Yet despite the clear need for transformation, most EHRs haven’t changed very much. Here’s what a few recent studies tell us about the need to evolve EHRs and how a shift in the way we define success could have a massive impact.

The burnout problem

Study after study has cited that the time clinicians spend in EHRs battling poor design, combined with other workplace stressors, add up to significant burden and burnout. Not only is this impacting individuals, but it is affecting the entire health care landscape. In fact, it is one of the driving reasons behind the worker strike at Kaiser Permanente, the largest health care strike in U.S. history.

In addition, high-value care delivery within the framework of traditional EHR systems isn’t making physician lives — and patient focus — any easier. In fact, as many health care professionals know from painful personal experience, most traditional EHRs make the process even more difficult, requiring workarounds, disparate systems, clunky workflows, and additional documentation and processes. This is especially true for practices undergoing the slow migration from fee-for-service (FFS) to alternative payment models (APMs), operating simultaneously in both business models for years. The resulting effect is even more administrative burden and stress, adding to a world in which the transition from FFS to value-based payment models (VBP) seems insurmountable.

A call for change

EHRs have an enormous impact on physician well-being. So the question remains if there is so much useful data telling us that clinicians are burning out and struggling to adapt to payment models that help improve patient outcomes, shouldn’t addressing these challenges be one of the main ways we health care experts measure our success as an industry?

Most EHR key performance indicators reference measures such as data quality, safety, revenue cycles, billing, and productivity. Yet these factors don’t take into account the sentiment and personal impact to the individual clinician, operational inefficiencies, or payment model transformation efforts.
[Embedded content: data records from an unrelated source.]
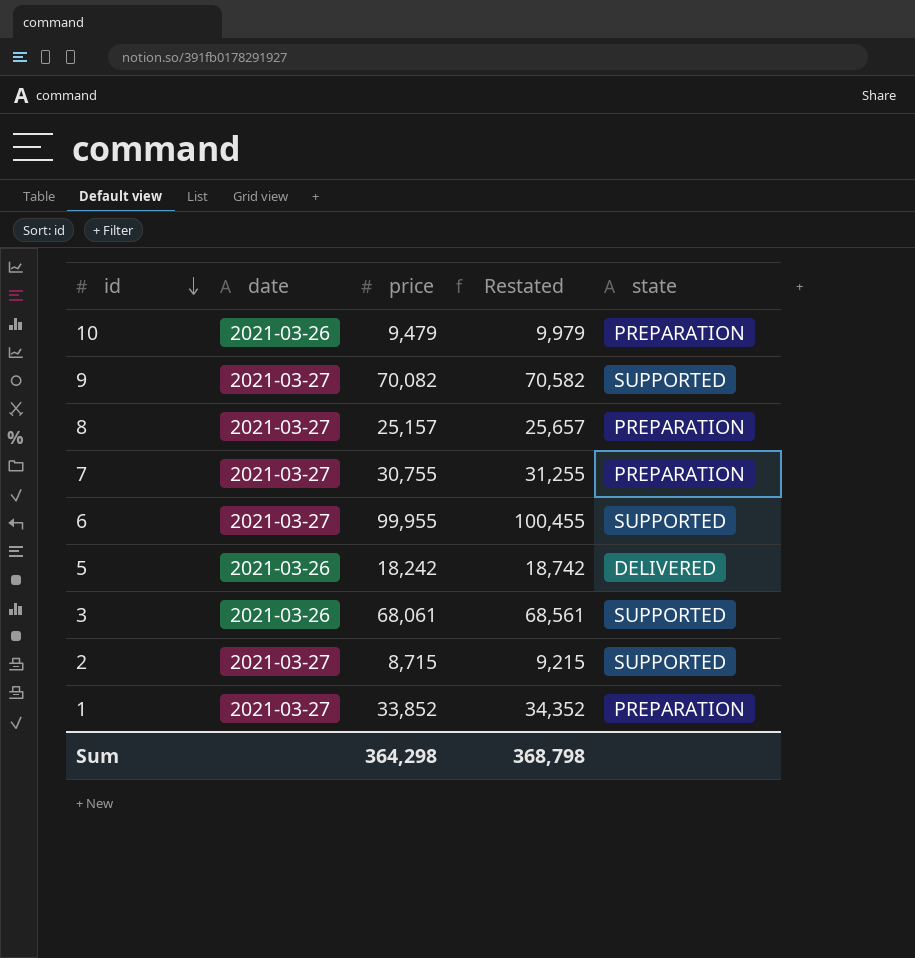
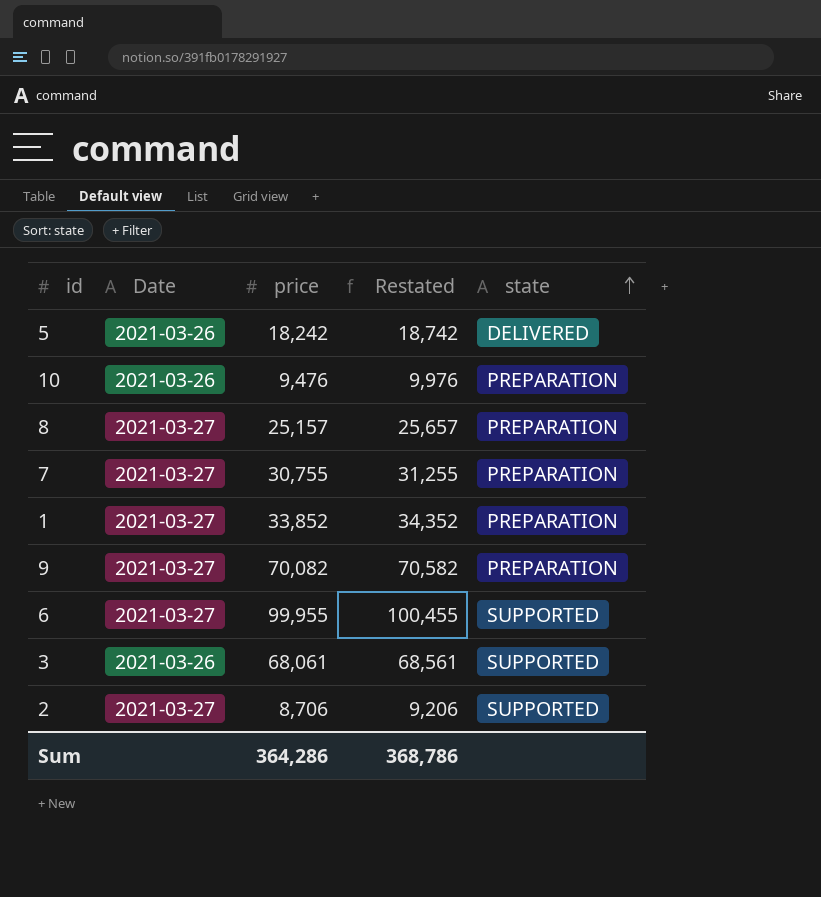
row order: id descending -> state ascending
column name: date -> Date
10 | price: 9,479 -> 9,476
10 | Restated: 9,979 -> 9,976
9 | state: SUPPORTED -> PREPARATION
2 | price: 8,715 -> 8,706
2 | Restated: 9,215 -> 9,206
Sum | price: 364,298 -> 364,286
Sum | Restated: 368,798 -> 368,786

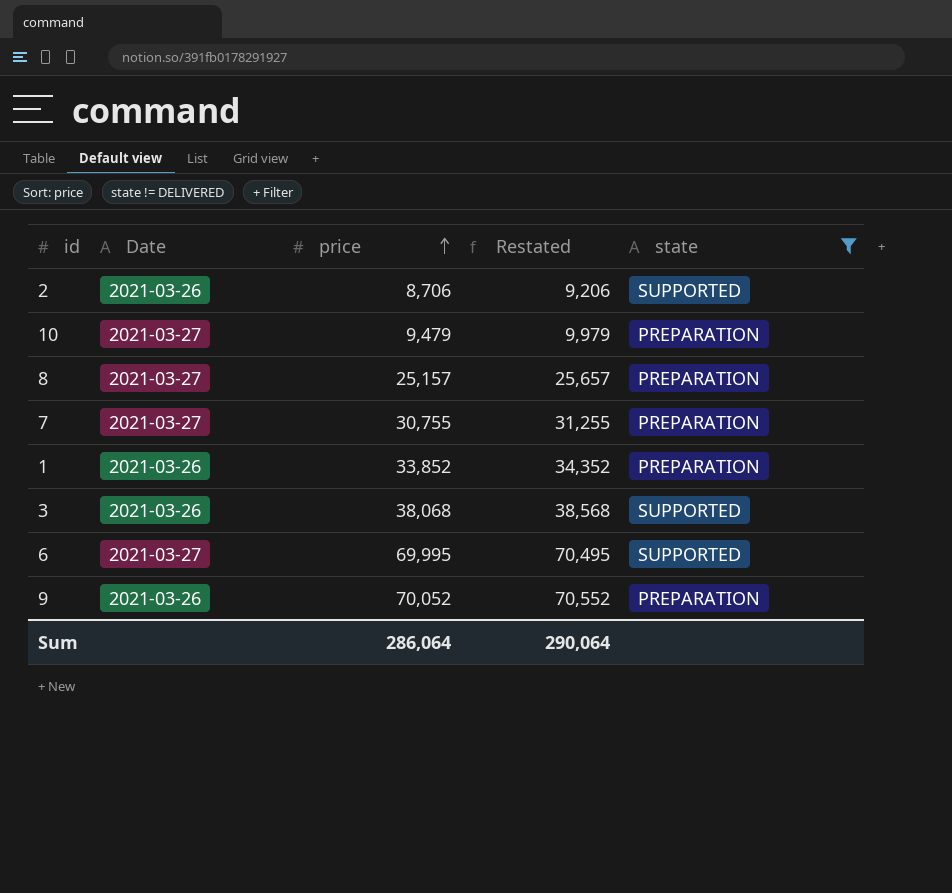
filter: none -> state != DELIVERED
row order: state ascending -> price ascending
2 | Date: 2021-03-27 -> 2021-03-26
10 | Date: 2021-03-26 -> 2021-03-27
10 | price: 9,476 -> 9,479
10 | Restated: 9,976 -> 9,979
1 | Date: 2021-03-27 -> 2021-03-26
3 | price: 68,061 -> 38,068
3 | Restated: 68,561 -> 38,568
6 | price: 99,955 -> 69,995
6 | Restated: 100,455 -> 70,495
9 | Date: 2021-03-27 -> 2021-03-26
9 | price: 70,082 -> 70,052
9 | Restated: 70,582 -> 70,552
Sum | price: 364,286 -> 286,064
Sum | Restated: 368,786 -> 290,064

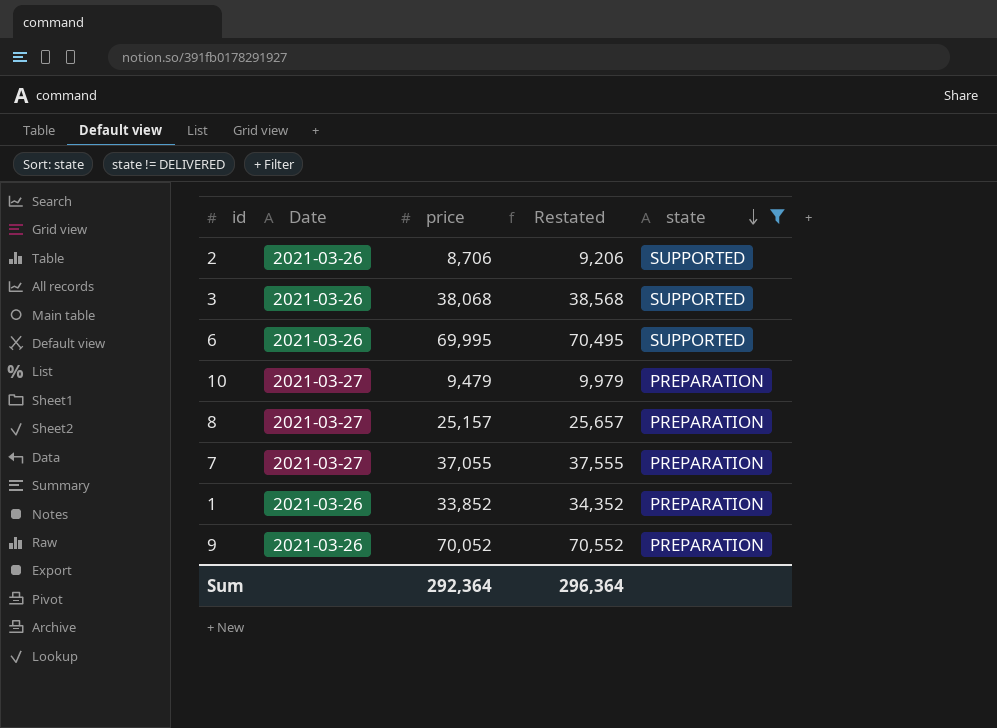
row order: price ascending -> state descending
6 | Date: 2021-03-27 -> 2021-03-26
7 | price: 30,755 -> 37,055
7 | Restated: 31,255 -> 37,555
Sum | price: 286,064 -> 292,364
Sum | Restated: 290,064 -> 296,364

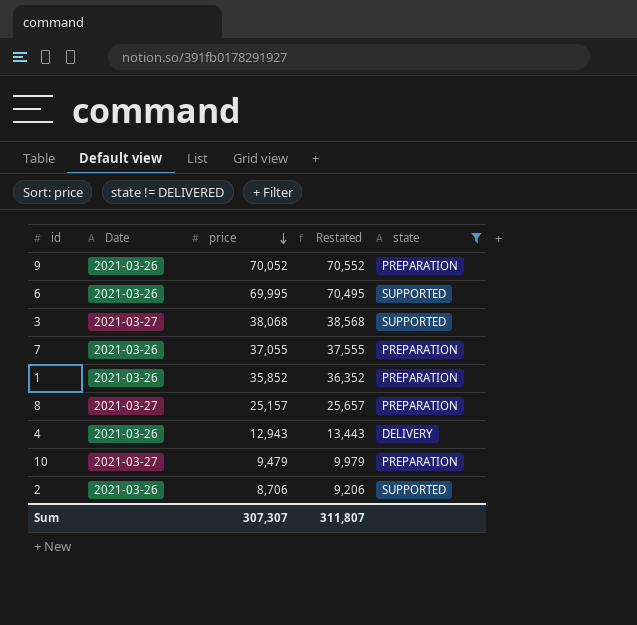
row order: state descending -> price descending
3 | Date: 2021-03-26 -> 2021-03-27
7 | Date: 2021-03-27 -> 2021-03-26
1 | price: 33,852 -> 35,852
1 | Restated: 34,352 -> 36,352
row 4: none -> 2021-03-26 | 12,943 | 13,443 | DELIVERY
Sum | price: 292,364 -> 307,307
Sum | Restated: 296,364 -> 311,807

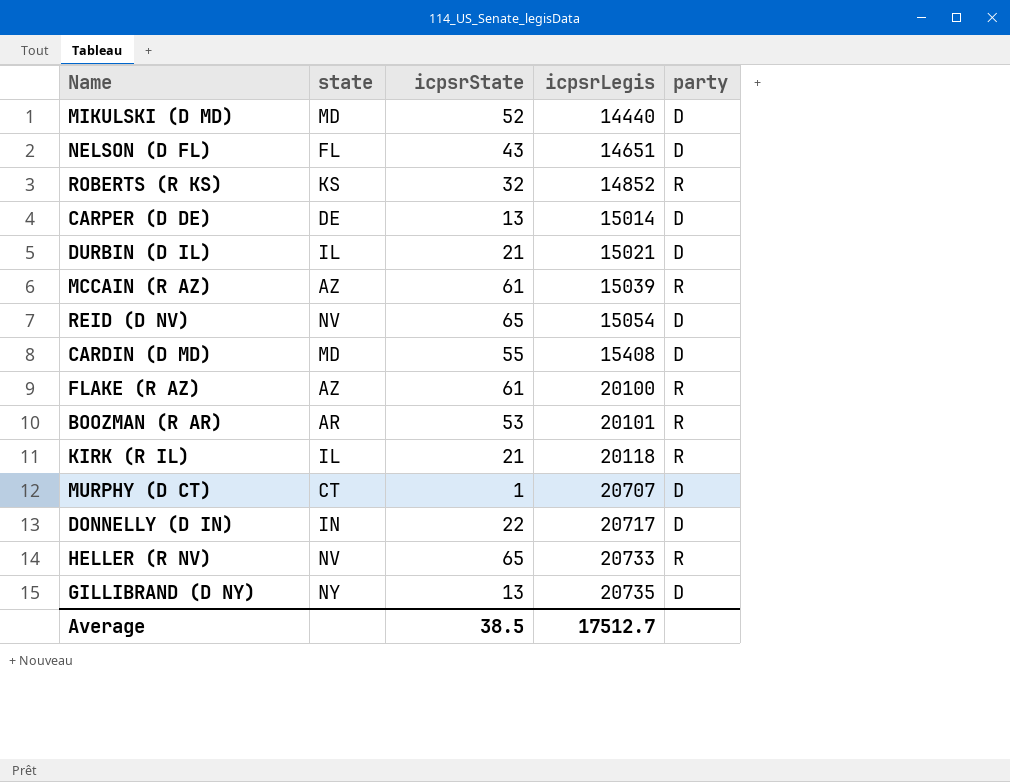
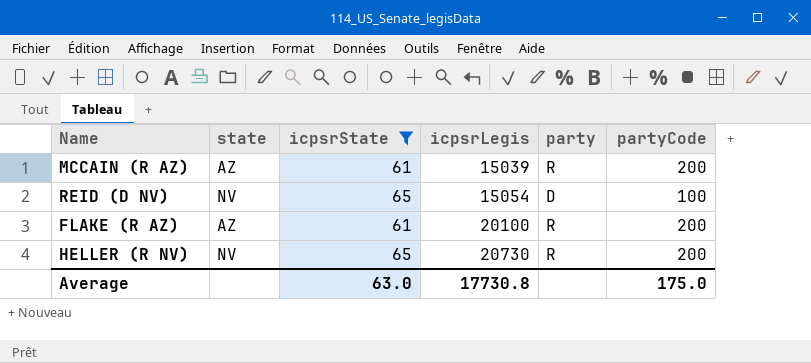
filter: none -> icpsrState >= 61
column partyCode | position: none -> 6
HELLER (R NV) | icpsrLegis: 20733 -> 20730
Average | icpsrState: 38.5 -> 63.0
Average | icpsrLegis: 17512.7 -> 17730.8

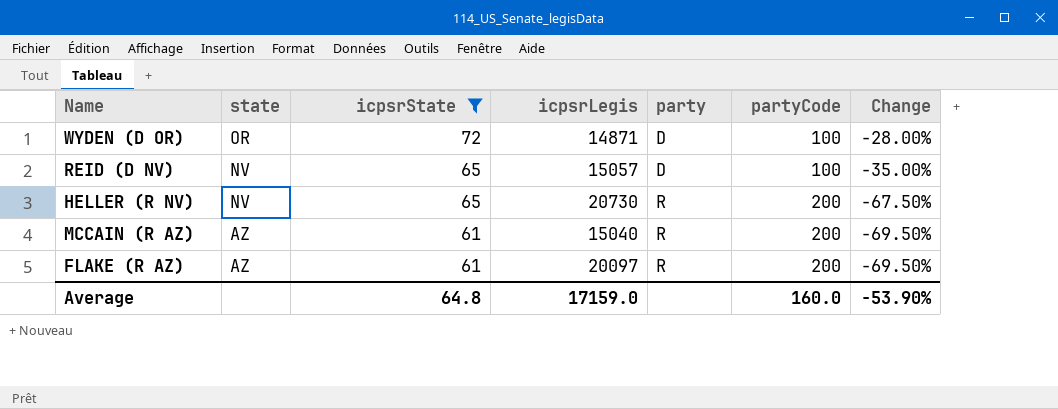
row order: icpsrLegis ascending -> state descending
column Change | formula: none -> ([icpsrState] - [partyCode]) / [partyCode]
row WYDEN (D OR): none -> OR | 72 | 14871 | D | 100 | -28.00%
REID (D NV) | icpsrLegis: 15054 -> 15057
MCCAIN (R AZ) | icpsrLegis: 15039 -> 15040
FLAKE (R AZ) | icpsrLegis: 20100 -> 20097
Average | icpsrState: 63.0 -> 64.8
Average | icpsrLegis: 17730.8 -> 17159.0
Average | partyCode: 175.0 -> 160.0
To explore how my own employer, an EHR technology company powering innovation in primary care, affects users’ experience of administrative burden and burnout, the company recently surveyed customers to gain a holistic view of its EHR’s impact on clinicians’ quality of life. 32 percent of providers decreased their time spent on administrative tasks, and 42 percent said their stress/burnout had decreased. These data point to the fact that a clinical-first approach to EHR design can have a positive impact on administrative burden. The survey also illustrated what exactly is contributing to EHR-related administrative burden and burnout more broadly: Documentation burden played a starring role, with supporting roles from prior authorizations, schedule management, coding/claims/billing, and care between visits.

Another independent study conducted by the American Academy of Family Physicians (AAFP) Innovation Lab found that mature adoption of alternative payment models has a direct, positive effect on physician burnout. In fact, the study showed that for physicians who had 75 percent or more revenue from prospective payments (capitation), they experienced little to no burnout. As an industry, we can no longer continue to ignore the obvious impact EHRs have to enable transformation and a sustainable quality of life, especially for primary care physicians.

A new way to measure EHR success

While physicians live in EHRs day in and day out, they are powerless to independently enact the changes they’d like to see in the technology they use. That’s why we continue challenging ourselves and other EHR vendors to expand success measures to include administrative burden and burnout as a way to drive meaningful change. Conversations to develop this new measurement system should include:

  • Evaluating and monitoring physician experiences and sentiment;
  • Measuring specific contributors of burnout;
  • Understanding where time is most spent;
  • Measuring impact to time spent with patients;
  • Minimizing the number and repetitiveness of tasks;
  • Improving system integrations; and
  • Advanced solutions for adaptation to APMs and VBP.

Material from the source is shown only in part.